WORK TO BE COMPLETED: I'd ask you to write out the lines below exactly, with no images.
=== MATERIAL FOR THIS EXERCISE ===
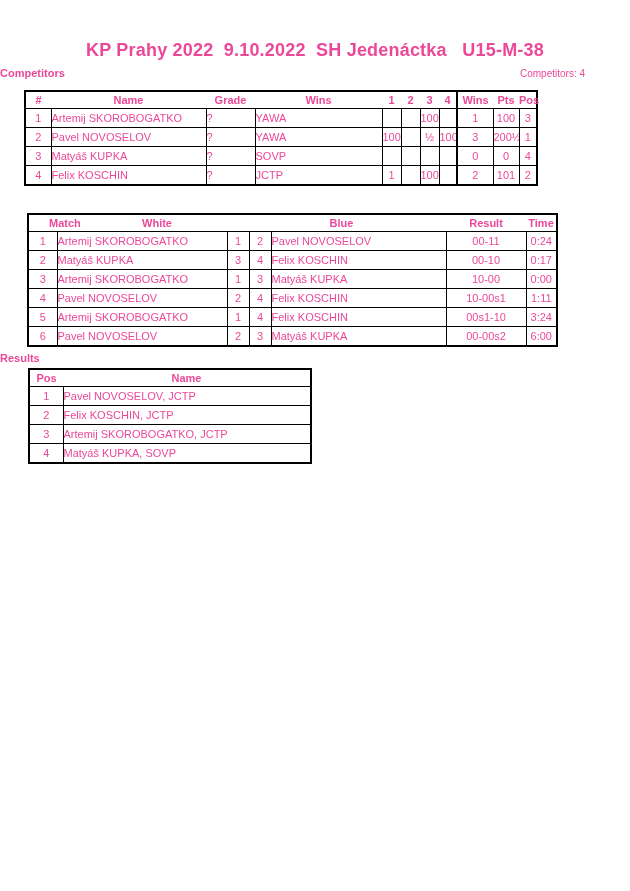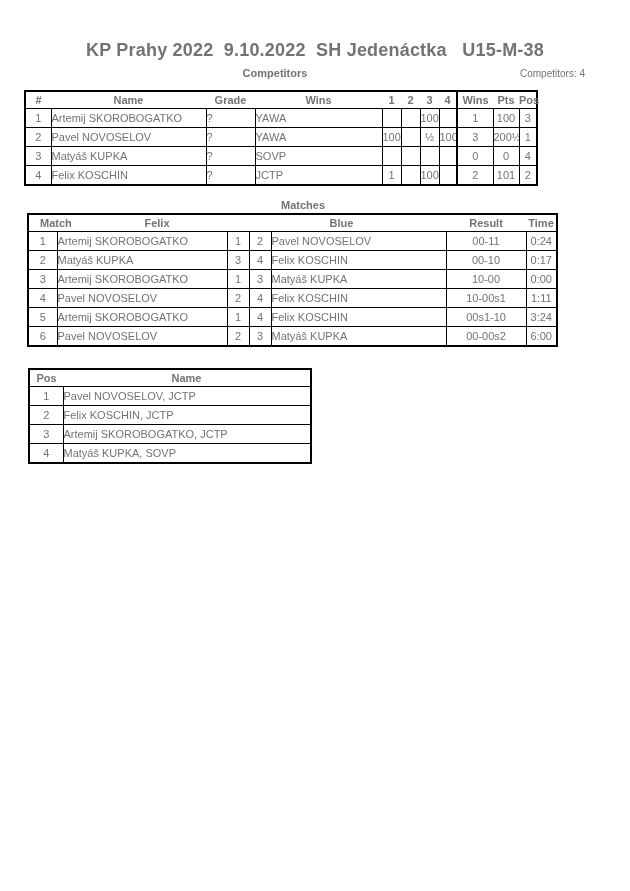"KP Prahy 2022 9.10.2022 SH" #page { color: #737373 -> #ec4899 }
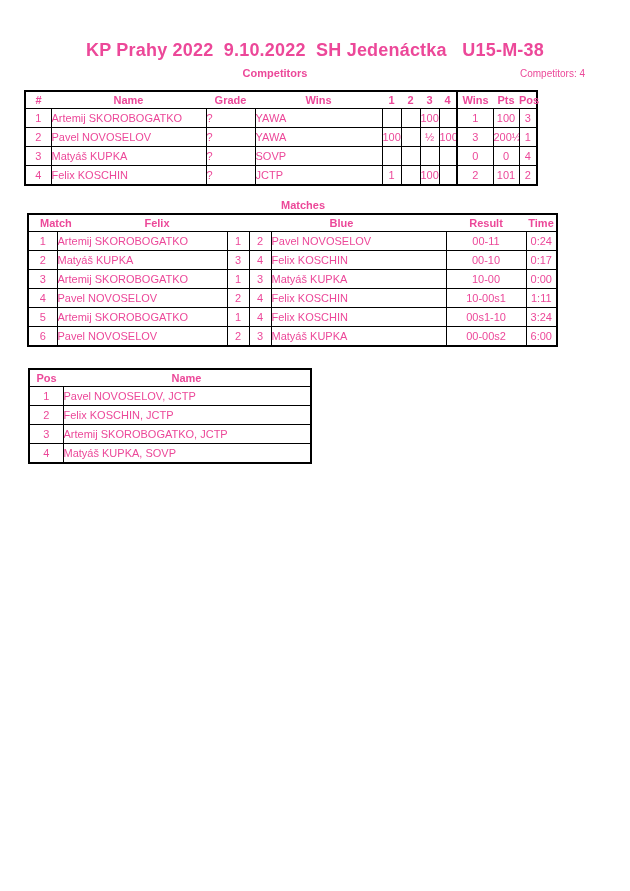"Competitors" .sec-heading { margin-left: 28px -> none; text-align: center -> left }
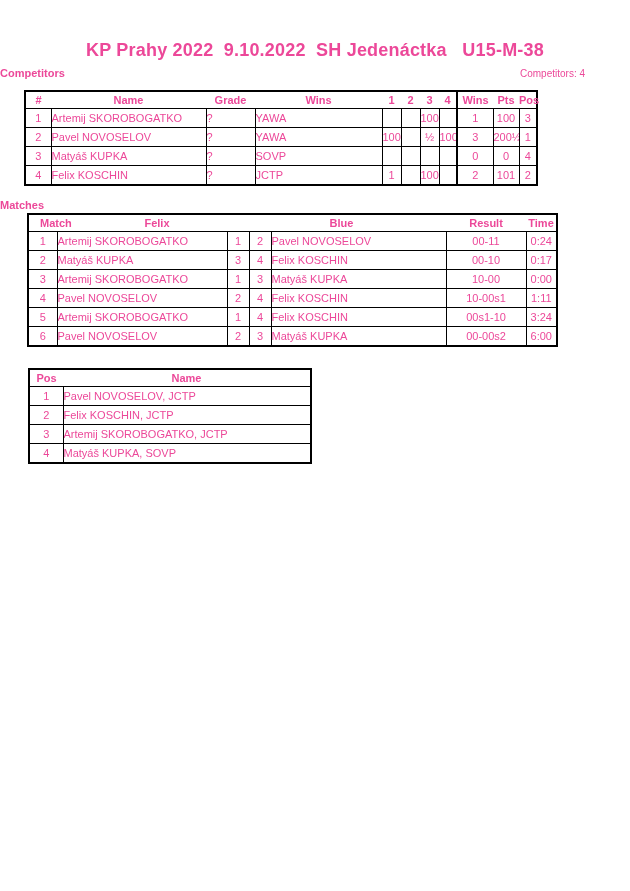"Matches" div.sec-heading { html: <div>Matches</div> -> none }
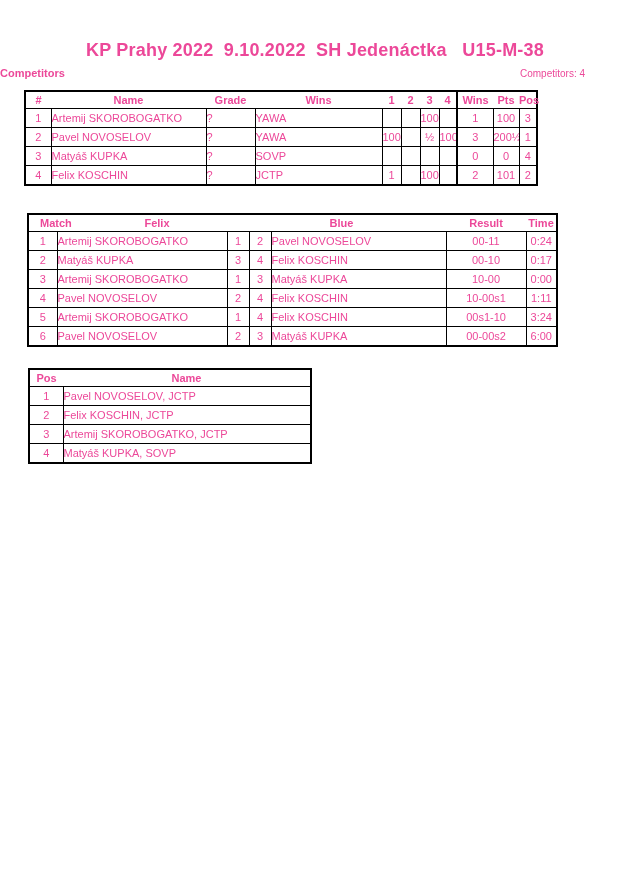"Match" .th-match { padding-left: 11px -> 20px }
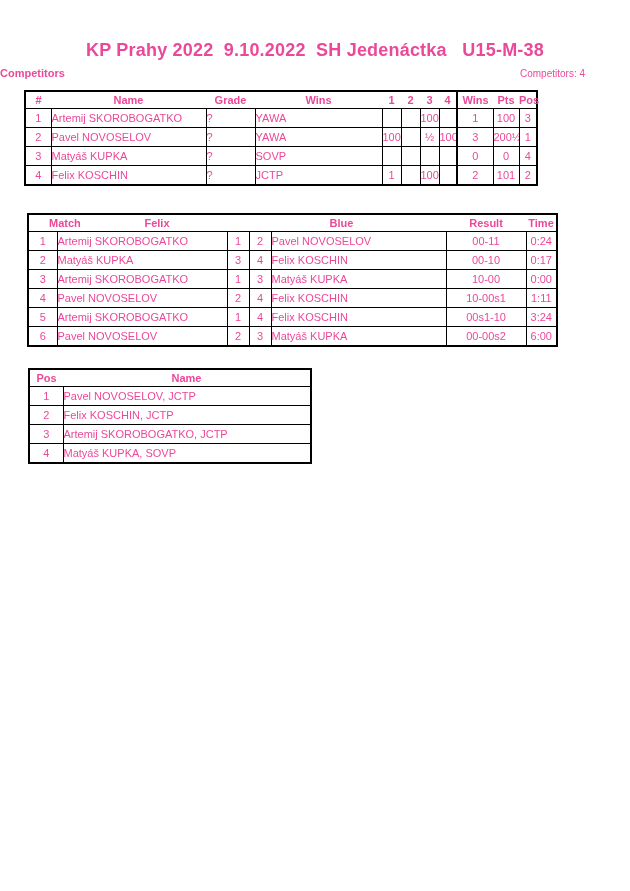"Felix" th.th-white { text: Felix -> White }
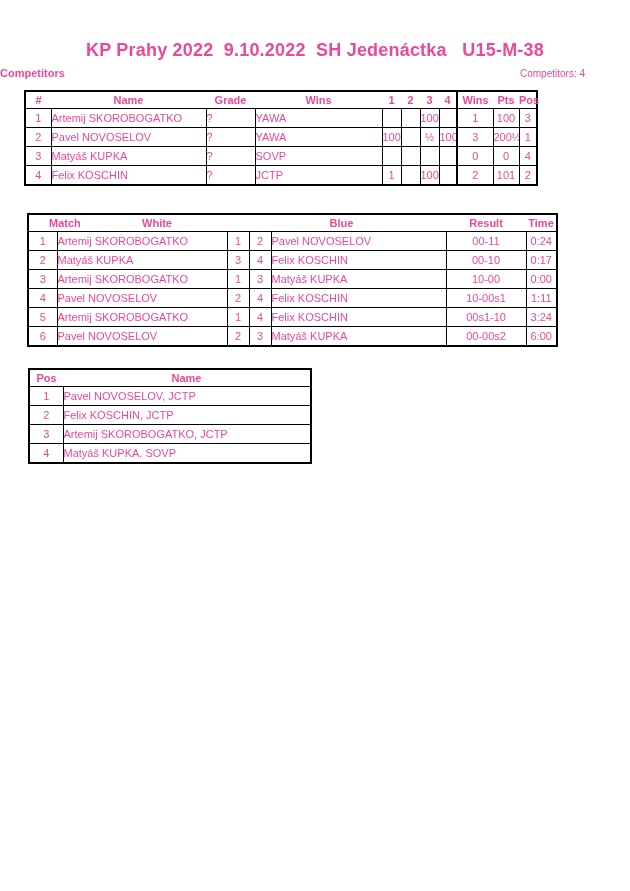"Results" div.sec-heading { html: none -> <div>Results</div> }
===
SOLUTION TO THIS PROBLEM:
"KP Prahy 2022 9.10.2022 SH" #page { color: #737373 -> #ec4899 }
"Competitors" .sec-heading { margin-left: 28px -> none; text-align: center -> left }
"Matches" div.sec-heading { html: <div>Matches</div> -> none }
"Match" .th-match { padding-left: 11px -> 20px }
"Felix" th.th-white { text: Felix -> White }
"Results" div.sec-heading { html: none -> <div>Results</div> }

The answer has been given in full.